The derivedencounter_ed
table reconciles all encounter and claim data sources into a unified list of “treat and release” ED visits for a person
. Each ED visit is represented with one row. Multiple encounter or claim sources may be rolled into this single row based on a reconciliation algorithm.
See also:
- Galileo Encounter Reconciliation for a description of the algorithm used to derive encounters from claims, encounters, and authorizations based on primarycaresetting.
Usage
This table is useful to query or describe general patterns related to ED utilization. To trend ED visits over time, consider the utilizationperiod table. Columns related to ED visits in the utilizationperiod table are derived from this table.
Source Concepts
Table Schema
Name |
Type
|
Description |
personid |
VARCHAR(38) GUID |
Unique identifier representing a unique person that may include data from several sources that have been linked.

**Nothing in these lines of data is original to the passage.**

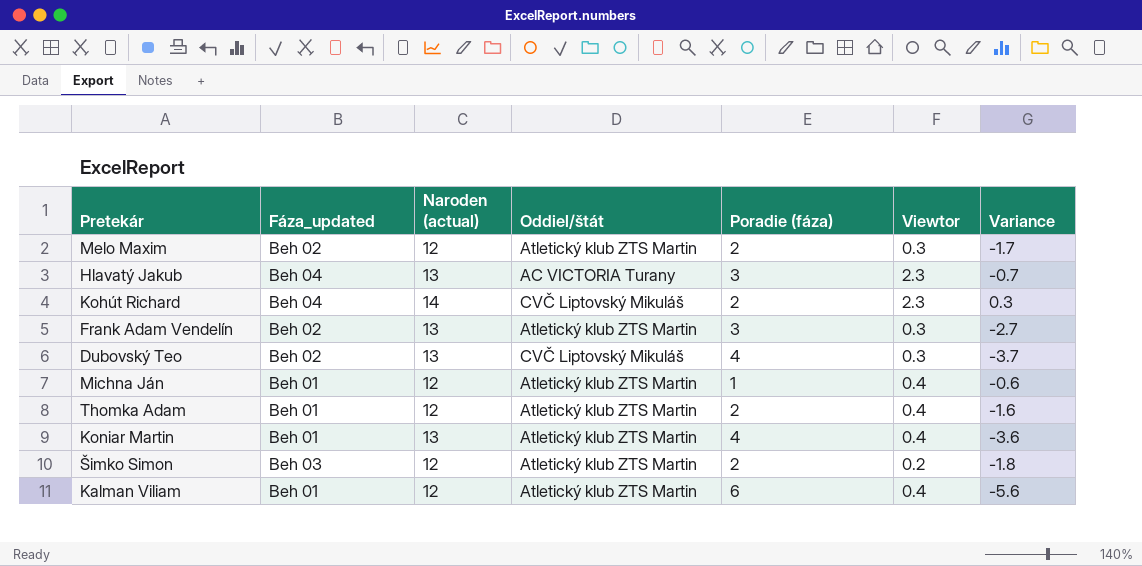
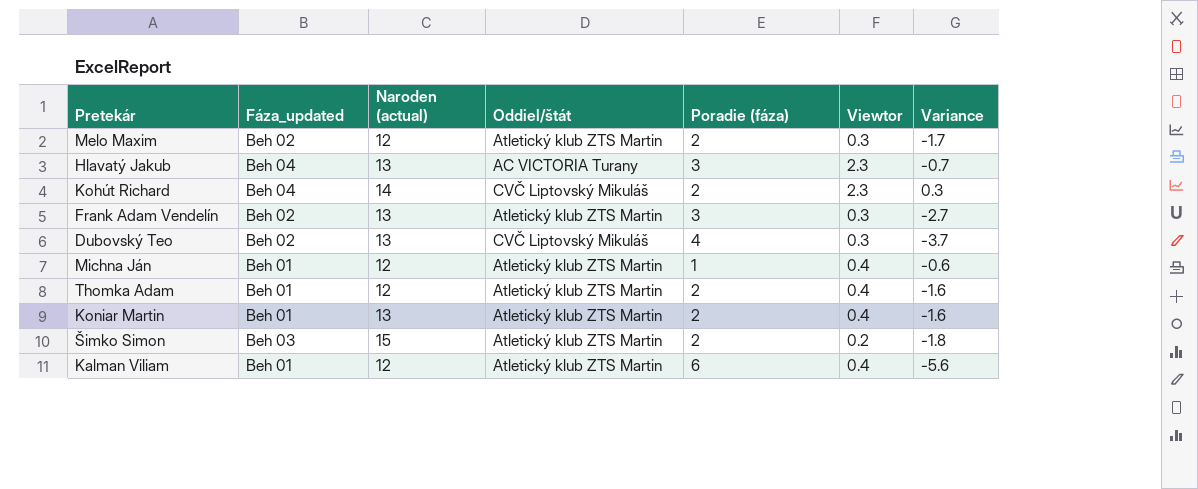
Koniar Martin | Poradie (fáza): 4 -> 2
Koniar Martin | Variance: -3.6 -> -1.6
Šimko Simon | Naroden (actual): 12 -> 15

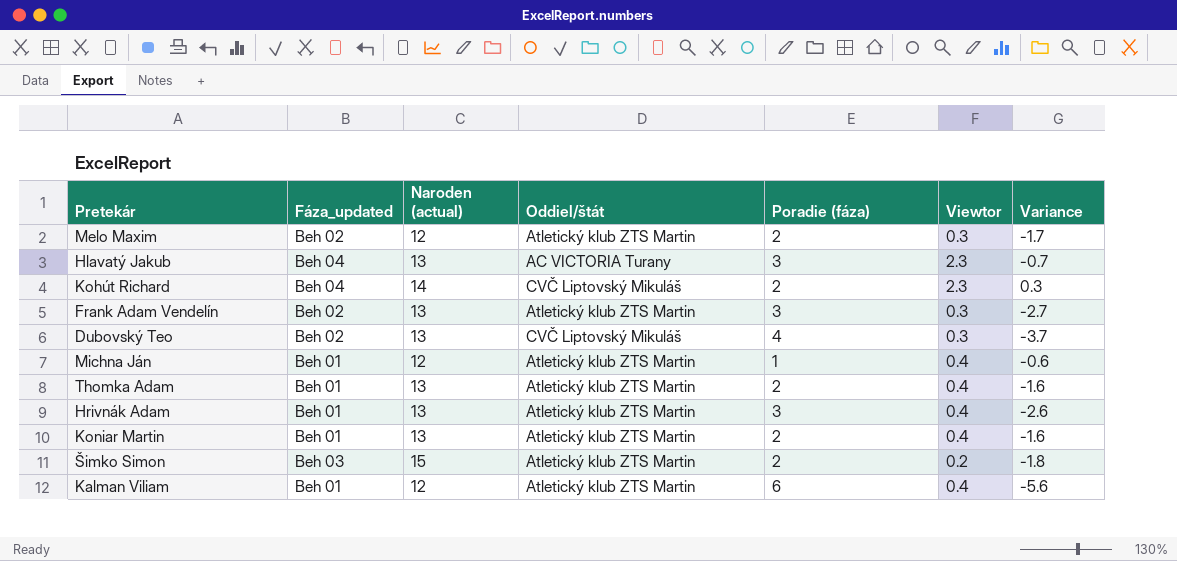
Thomka Adam | Naroden (actual): 12 -> 13
row Hrivnák Adam: none -> Beh 01 | 13 | Atletický klub ZTS Martin | 3 | 0.4 | -2.6

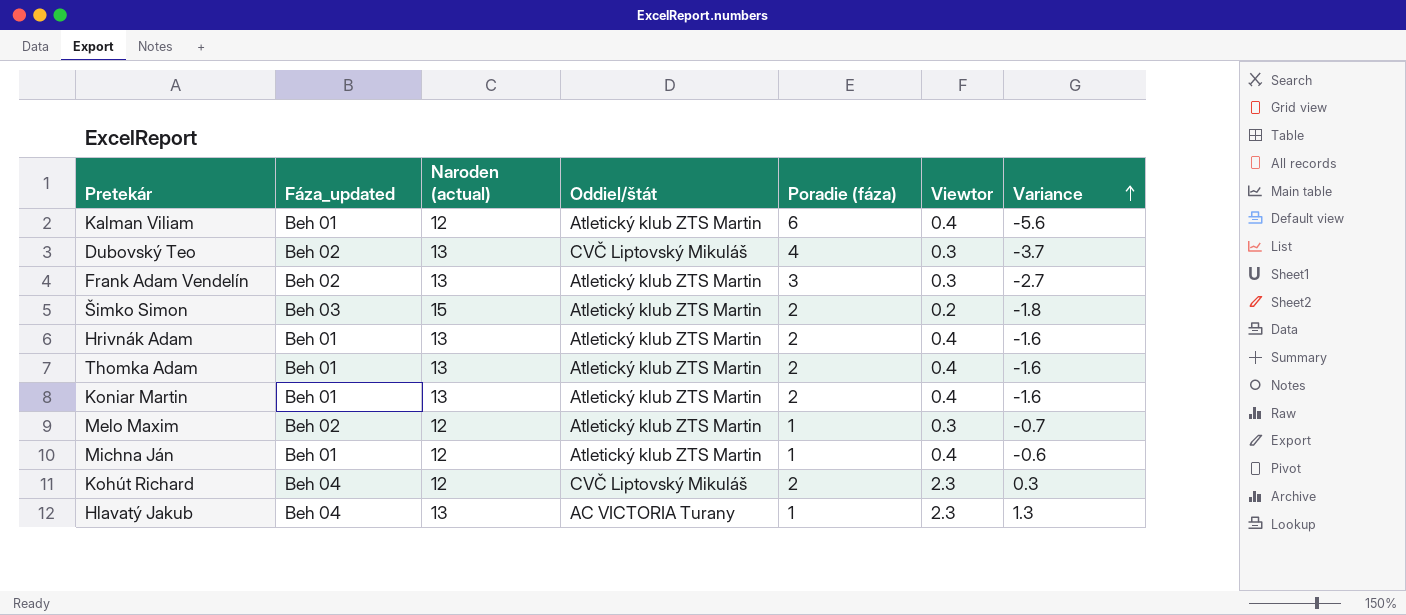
row order: none -> Variance ascending
Hrivnák Adam | Poradie (fáza): 3 -> 2
Hrivnák Adam | Variance: -2.6 -> -1.6
Melo Maxim | Poradie (fáza): 2 -> 1
Melo Maxim | Variance: -1.7 -> -0.7
Kohút Richard | Naroden (actual): 14 -> 12
Hlavatý Jakub | Poradie (fáza): 3 -> 1
Hlavatý Jakub | Variance: -0.7 -> 1.3

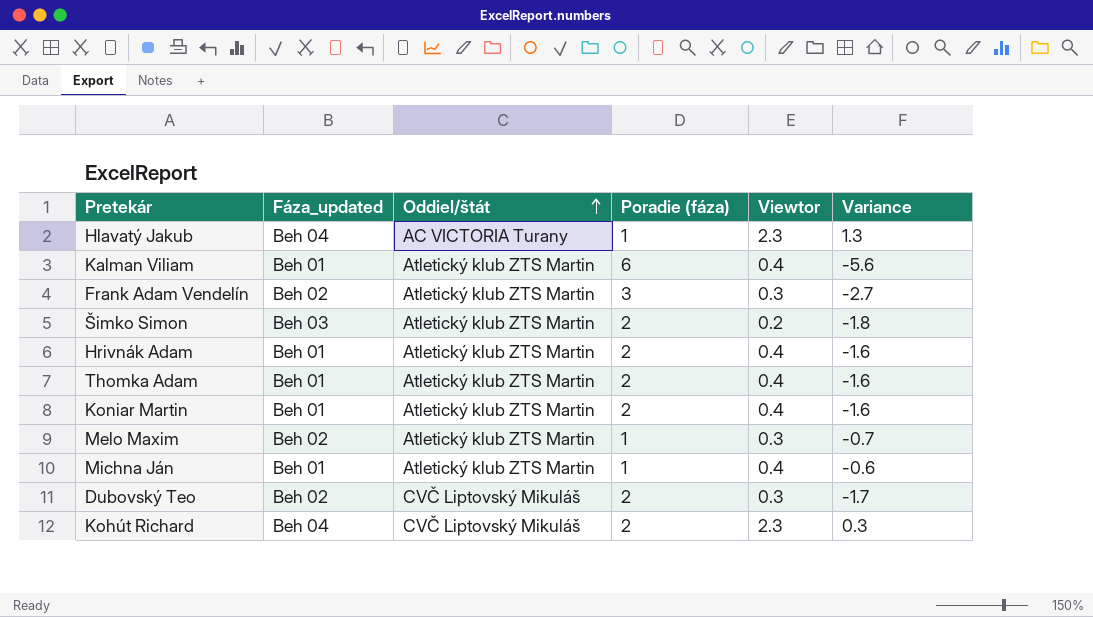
row order: Variance ascending -> Oddiel/štát ascending
column Naroden (actual) | position: 3 -> none
Dubovský Teo | Poradie (fáza): 4 -> 2
Dubovský Teo | Variance: -3.7 -> -1.7

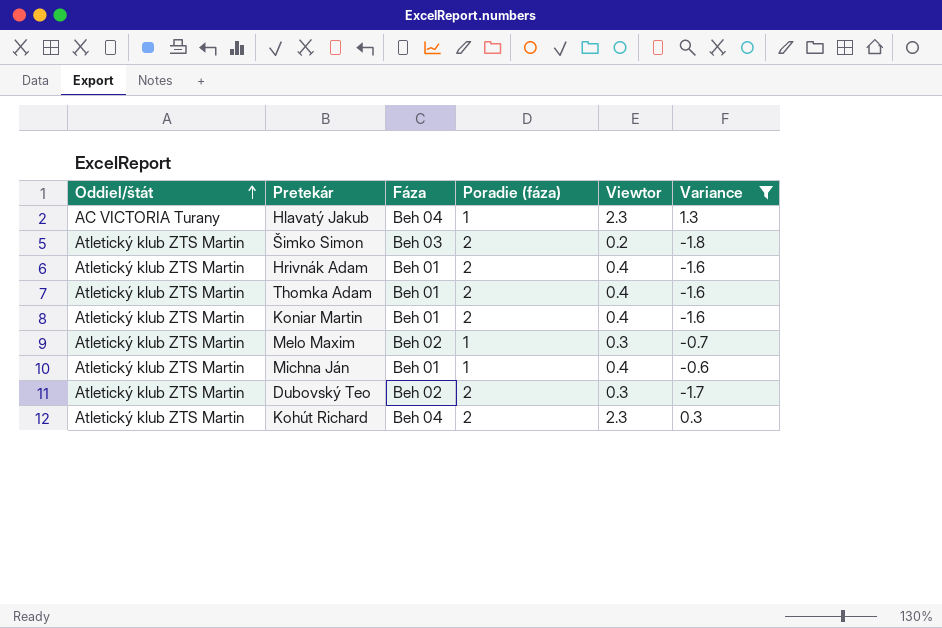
filter: none -> Variance >= -1.8
column Oddiel/štát | position: 3 -> 1
column name: Fáza_updated -> Fáza
Dubovský Teo | Oddiel/štát: CVČ Liptovský Mikuláš -> Atletický klub ZTS Martin
Kohút Richard | Oddiel/štát: CVČ Liptovský Mikuláš -> Atletický klub ZTS Martin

This identifier is the person_id of a HIEBus recordgroup.
|
id |
VARCHAR(38) GUID |
Unique identifier assigned by the algorithm for the derived encounter.
|
admitdate |
TIMESTAMP |
The date of admission. Selected using the following priority: admitdate from the primary encounter, admitdate from the primary claim, admitdate from the primary authorization.
|
dischargedate |
TIMESTAMP |
The date of discharge. Selected using the following priority: dischargedate from the primary encounter, dischargedate from the primary claim, dischargedatefrom the primary authorization.
|
primarydx |
VARCHAR |
The description of the primary diagnosis of the derived encounter.
|
primarydxcode |
VARCHAR |
The code of the primary diagnosis of the derived encounter.
|
primarydxccs |
VARCHAR |
The HCUP CCSR category name related to the primary diagnosis of the derived encounter.
|
primarydxtermid |
INTEGER |
The termid of the primary diagnosis of the derived encounter. This is a reference to a HIEBus term that captures the coded diagnosis sent by the source system. This reference can be used to join to the Terminology Model to determine source details, mappings, and value sets.
|
primaryprovideridentifier |
VARCHAR |
The identifier of the provider selected by the algorithm as the primary provider.
|
primaryprovider |
VARCHAR |
The name of the provider selected by the algorithm as the primary provider. This is an institutional provider, commonly the name of a hospital or health system.
|
primaryclaimid |
VARCHAR(38) GUID |
Reference to the source claim. NULL if a related claim is not available.
|
primaryencounterid |
VARCHAR(38) GUID |
Reference to the source encounter. NULL if a related encounter is not available.
|
primaryreferralid |
VARCHAR(38) GUID |
Reference to the source authorization. NULL if a related authorization is not available.
|
primaryclaimdatasource |
VARCHAR |
Datasource of the source claim. NULL if a related claim is not available.
|
primaryencounterdatasource |
VARCHAR |
Datasource of the source encounter. NULL if a related encounter is not available.
|
primaryreferraldatasource |
VARCHAR |
Datasource of the source authorization. NULL if a related authorization is not available.
|
isavoidable |
BOOLEAN |
True if the primary diagnosis is an Ambulatory Care Sensitive Condition.
|
isbehavioralhealth |
BOOLEAN |
True if the primary diagnosis is a behavioral health diagnosis.
|
isrepeat30d |
BOOLEAN |
True if an inpatient discharge is detected in the prior 30 days.
|
claimstatus |
VARCHAR |
Denormalized claim.status from the primary claim (if applicable).
|
annotations |
VARCHAR |
A comma delimited set of strings that represent computed features of the derived encounter.